Working data section start
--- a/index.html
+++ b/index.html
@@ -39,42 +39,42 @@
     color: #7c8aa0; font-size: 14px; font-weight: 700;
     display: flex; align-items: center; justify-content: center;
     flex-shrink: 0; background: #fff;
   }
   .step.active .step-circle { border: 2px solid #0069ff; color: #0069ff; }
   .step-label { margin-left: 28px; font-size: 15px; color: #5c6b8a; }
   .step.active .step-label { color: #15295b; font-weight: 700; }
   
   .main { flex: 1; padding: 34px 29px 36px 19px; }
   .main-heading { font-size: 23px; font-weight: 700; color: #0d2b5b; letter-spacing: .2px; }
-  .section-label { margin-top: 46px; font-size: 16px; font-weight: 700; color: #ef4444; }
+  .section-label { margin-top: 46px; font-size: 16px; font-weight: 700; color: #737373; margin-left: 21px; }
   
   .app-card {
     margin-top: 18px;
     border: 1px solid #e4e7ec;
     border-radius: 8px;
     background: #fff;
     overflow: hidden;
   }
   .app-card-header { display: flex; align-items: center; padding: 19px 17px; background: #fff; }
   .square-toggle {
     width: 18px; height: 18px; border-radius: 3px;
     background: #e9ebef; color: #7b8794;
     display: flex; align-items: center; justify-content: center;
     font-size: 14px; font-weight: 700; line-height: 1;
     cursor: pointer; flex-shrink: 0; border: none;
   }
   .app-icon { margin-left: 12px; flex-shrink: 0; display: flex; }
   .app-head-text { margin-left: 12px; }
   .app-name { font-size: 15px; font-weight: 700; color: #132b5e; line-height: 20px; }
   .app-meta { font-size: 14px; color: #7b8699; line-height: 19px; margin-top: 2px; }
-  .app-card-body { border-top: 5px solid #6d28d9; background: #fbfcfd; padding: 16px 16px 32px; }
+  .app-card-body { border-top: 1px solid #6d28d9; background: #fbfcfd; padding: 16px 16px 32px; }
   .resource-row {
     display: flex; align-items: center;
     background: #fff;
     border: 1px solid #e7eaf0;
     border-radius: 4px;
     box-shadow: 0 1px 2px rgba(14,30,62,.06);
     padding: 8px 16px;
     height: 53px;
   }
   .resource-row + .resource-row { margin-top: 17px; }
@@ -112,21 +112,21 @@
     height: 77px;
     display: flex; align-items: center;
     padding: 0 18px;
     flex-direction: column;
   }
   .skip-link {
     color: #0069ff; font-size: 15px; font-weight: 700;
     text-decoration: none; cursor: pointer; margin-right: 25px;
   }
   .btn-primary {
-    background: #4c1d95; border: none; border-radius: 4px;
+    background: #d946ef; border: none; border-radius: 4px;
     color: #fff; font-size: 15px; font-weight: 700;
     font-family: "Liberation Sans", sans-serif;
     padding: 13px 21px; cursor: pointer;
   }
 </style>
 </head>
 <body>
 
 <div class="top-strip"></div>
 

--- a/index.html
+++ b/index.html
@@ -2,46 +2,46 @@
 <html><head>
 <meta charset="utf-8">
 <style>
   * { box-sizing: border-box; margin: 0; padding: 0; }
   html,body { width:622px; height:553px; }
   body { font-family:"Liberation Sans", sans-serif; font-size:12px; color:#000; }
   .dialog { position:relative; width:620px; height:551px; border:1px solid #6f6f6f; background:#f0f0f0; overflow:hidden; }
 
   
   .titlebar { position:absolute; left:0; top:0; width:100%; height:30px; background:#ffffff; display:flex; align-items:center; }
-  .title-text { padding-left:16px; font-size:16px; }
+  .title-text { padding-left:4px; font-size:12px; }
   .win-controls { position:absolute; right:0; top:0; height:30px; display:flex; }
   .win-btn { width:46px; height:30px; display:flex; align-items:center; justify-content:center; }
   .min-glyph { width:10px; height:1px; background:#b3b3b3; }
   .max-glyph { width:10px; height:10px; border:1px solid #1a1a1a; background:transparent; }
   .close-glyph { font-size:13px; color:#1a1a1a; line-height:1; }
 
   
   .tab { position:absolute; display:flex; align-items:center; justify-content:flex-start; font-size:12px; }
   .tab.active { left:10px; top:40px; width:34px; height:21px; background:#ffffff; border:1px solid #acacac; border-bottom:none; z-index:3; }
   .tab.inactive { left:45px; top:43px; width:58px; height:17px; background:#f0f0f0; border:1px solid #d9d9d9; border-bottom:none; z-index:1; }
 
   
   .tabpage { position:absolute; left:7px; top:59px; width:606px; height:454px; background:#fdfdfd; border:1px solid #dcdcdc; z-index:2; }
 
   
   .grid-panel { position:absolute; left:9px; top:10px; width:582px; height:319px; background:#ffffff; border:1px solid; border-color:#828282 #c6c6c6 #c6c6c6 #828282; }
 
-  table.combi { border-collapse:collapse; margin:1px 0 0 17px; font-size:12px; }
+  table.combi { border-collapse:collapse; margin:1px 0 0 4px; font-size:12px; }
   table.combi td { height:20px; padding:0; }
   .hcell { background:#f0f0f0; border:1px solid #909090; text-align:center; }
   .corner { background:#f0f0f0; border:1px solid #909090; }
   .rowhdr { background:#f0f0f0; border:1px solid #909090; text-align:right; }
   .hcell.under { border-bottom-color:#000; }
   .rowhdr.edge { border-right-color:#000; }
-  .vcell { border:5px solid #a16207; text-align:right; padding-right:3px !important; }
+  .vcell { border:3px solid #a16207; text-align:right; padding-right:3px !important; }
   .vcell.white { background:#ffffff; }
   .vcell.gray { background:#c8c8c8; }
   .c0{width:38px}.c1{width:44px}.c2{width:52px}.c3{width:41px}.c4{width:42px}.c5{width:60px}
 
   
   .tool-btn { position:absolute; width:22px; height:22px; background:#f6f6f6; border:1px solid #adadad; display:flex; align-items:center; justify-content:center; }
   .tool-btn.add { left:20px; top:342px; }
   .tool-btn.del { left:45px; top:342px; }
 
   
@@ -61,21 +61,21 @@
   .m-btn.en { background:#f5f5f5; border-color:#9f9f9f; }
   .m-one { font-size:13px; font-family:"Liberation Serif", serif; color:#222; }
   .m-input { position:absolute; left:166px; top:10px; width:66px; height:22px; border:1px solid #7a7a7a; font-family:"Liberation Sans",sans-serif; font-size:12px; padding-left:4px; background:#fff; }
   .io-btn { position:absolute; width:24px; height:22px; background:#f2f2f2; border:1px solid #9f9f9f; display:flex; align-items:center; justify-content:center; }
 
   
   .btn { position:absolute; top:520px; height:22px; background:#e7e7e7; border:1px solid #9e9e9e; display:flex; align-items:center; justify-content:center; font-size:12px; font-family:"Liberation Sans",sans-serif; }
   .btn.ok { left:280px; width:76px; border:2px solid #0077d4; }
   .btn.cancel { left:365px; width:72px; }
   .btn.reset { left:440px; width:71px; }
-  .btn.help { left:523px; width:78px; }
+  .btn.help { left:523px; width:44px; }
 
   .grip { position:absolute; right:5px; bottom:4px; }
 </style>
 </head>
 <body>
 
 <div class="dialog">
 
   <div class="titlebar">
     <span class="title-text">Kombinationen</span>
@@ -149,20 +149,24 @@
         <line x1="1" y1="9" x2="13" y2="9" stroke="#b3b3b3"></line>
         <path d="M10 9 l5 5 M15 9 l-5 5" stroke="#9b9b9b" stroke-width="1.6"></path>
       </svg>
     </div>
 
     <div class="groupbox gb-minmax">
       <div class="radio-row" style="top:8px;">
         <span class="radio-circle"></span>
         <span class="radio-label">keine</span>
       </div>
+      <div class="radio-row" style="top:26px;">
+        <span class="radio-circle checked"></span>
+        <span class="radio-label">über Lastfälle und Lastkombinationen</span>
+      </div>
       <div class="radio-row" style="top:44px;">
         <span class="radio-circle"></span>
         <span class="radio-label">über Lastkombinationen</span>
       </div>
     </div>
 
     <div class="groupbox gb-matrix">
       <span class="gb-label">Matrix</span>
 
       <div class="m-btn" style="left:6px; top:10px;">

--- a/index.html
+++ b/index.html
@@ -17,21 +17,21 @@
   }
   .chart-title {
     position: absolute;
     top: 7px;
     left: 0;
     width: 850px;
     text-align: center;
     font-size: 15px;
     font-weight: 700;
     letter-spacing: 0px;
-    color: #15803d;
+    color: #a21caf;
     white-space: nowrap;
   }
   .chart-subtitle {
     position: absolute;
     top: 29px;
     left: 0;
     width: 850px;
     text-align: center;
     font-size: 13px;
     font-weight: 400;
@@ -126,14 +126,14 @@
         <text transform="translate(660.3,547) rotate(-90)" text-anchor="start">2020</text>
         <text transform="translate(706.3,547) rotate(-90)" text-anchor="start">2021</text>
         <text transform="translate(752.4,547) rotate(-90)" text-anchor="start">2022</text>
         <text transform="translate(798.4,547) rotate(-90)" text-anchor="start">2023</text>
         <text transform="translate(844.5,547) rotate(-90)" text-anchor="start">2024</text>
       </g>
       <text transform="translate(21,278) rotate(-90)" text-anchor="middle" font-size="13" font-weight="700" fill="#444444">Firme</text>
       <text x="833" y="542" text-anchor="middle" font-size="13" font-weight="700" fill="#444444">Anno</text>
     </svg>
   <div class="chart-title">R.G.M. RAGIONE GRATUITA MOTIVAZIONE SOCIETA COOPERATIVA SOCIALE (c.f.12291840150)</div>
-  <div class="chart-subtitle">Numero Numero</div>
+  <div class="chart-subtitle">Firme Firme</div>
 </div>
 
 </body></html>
Working data section end
→ **Assignment**
Going through the listing above, copy out every line that has the string "subtitle".

→ **Response to this exercise**
   .chart-subtitle {
-  <div class="chart-subtitle">Numero Numero</div>
+  <div class="chart-subtitle">Firme Firme</div>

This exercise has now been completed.